= What the task asks =
Those lines of the data that hold the word "Driver" are to be copied out.

= Dataset excerpts =
* * * * * * *
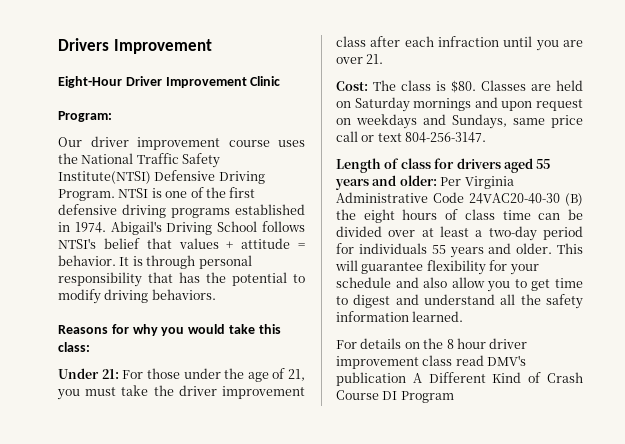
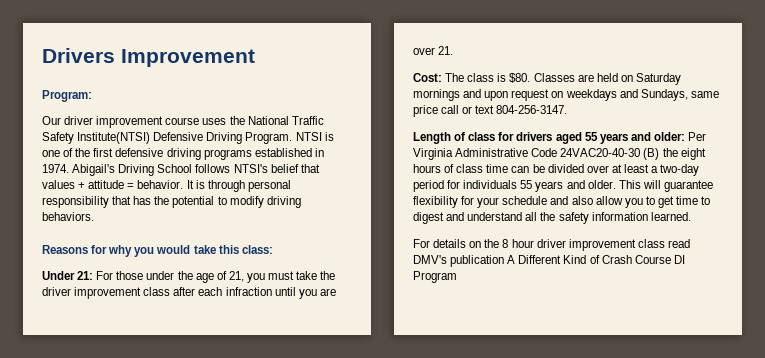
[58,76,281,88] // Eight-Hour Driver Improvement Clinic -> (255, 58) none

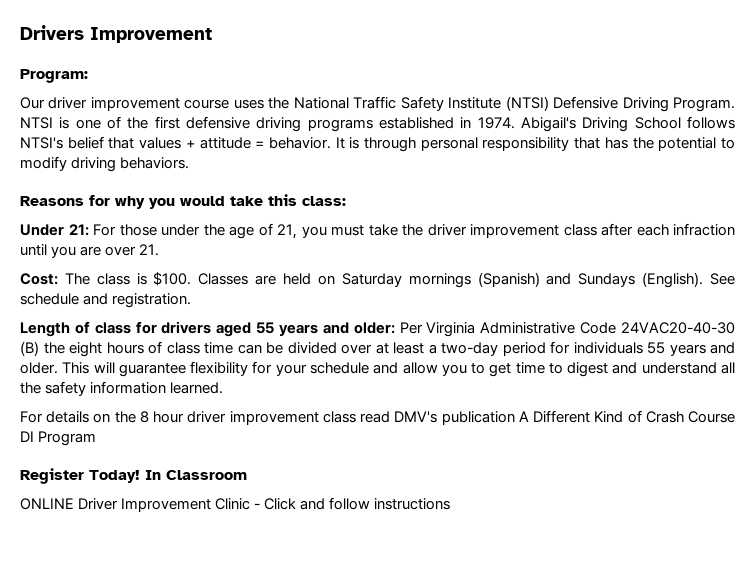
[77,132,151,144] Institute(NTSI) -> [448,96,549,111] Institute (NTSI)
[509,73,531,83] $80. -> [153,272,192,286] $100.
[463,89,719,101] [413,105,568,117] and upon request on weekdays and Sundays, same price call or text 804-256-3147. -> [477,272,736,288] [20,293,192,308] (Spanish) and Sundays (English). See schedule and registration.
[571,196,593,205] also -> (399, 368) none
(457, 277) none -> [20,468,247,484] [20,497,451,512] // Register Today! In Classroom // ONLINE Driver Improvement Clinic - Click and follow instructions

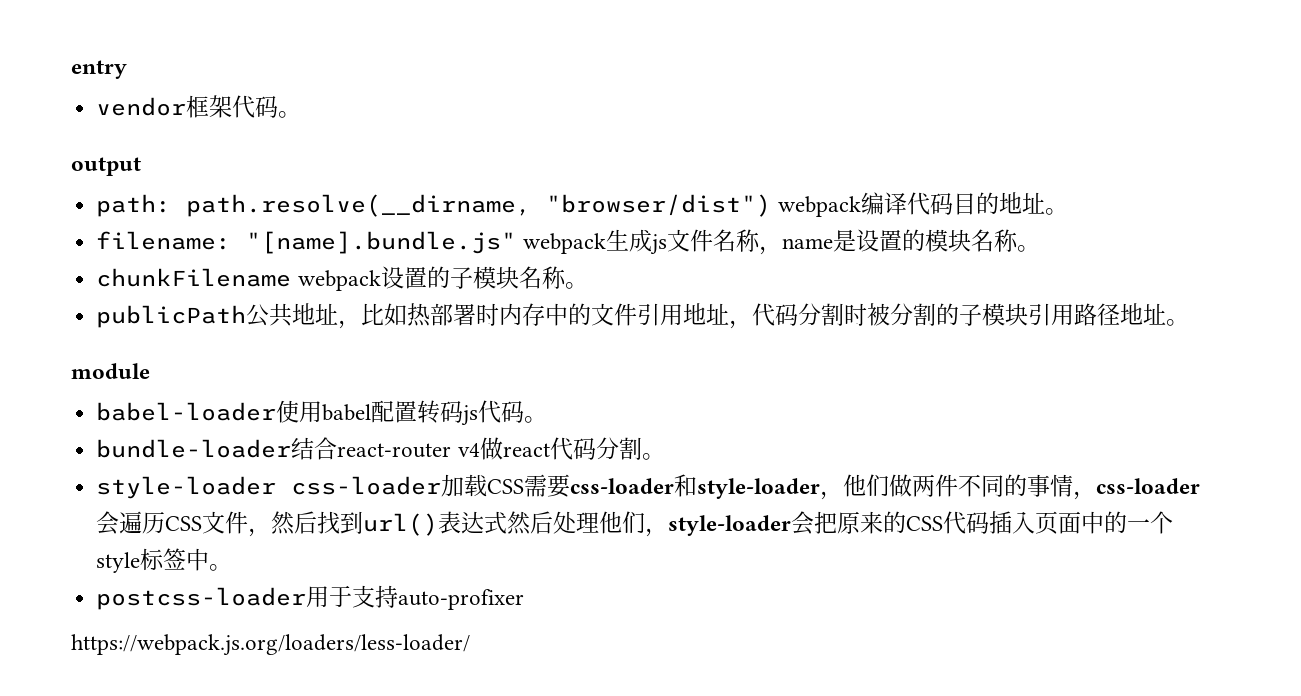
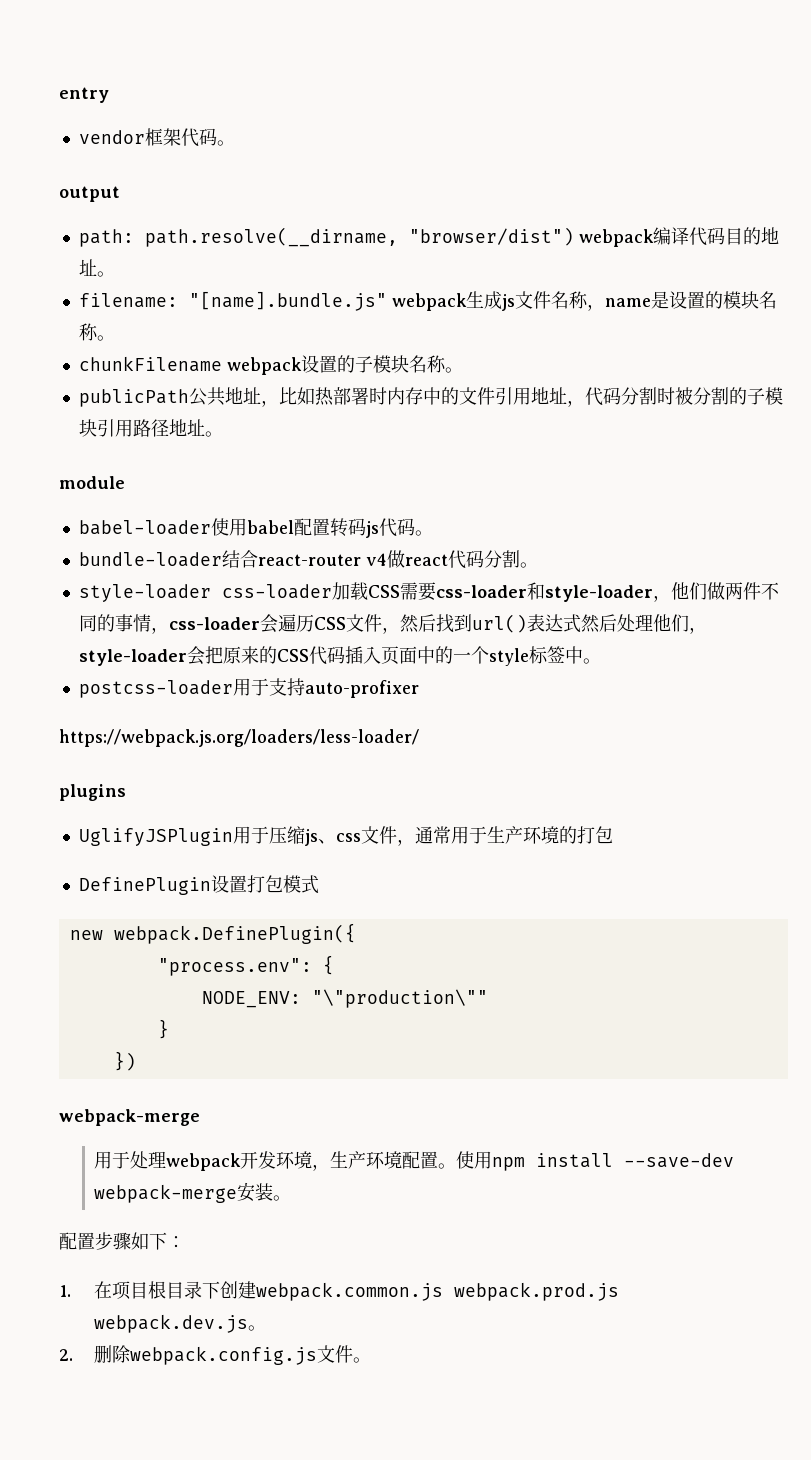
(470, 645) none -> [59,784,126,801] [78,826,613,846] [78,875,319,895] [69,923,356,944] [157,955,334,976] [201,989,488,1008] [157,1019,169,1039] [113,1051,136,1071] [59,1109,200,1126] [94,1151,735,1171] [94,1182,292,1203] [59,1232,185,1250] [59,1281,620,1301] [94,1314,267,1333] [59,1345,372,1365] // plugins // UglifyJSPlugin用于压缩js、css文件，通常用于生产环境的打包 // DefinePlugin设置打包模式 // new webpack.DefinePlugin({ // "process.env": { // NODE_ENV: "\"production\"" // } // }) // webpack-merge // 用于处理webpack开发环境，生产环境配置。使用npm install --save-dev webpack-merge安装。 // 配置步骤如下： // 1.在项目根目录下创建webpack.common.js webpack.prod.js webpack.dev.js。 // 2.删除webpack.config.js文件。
* * * * * * *
= Your solution =
[58,76,281,88] // Eight-Hour Driver Improvement Clinic -> (255, 58) none
(457, 277) none -> [20,468,247,484] [20,497,451,512] // Register Today! In Classroom // ONLINE Driver Improvement Clinic - Click and follow instructions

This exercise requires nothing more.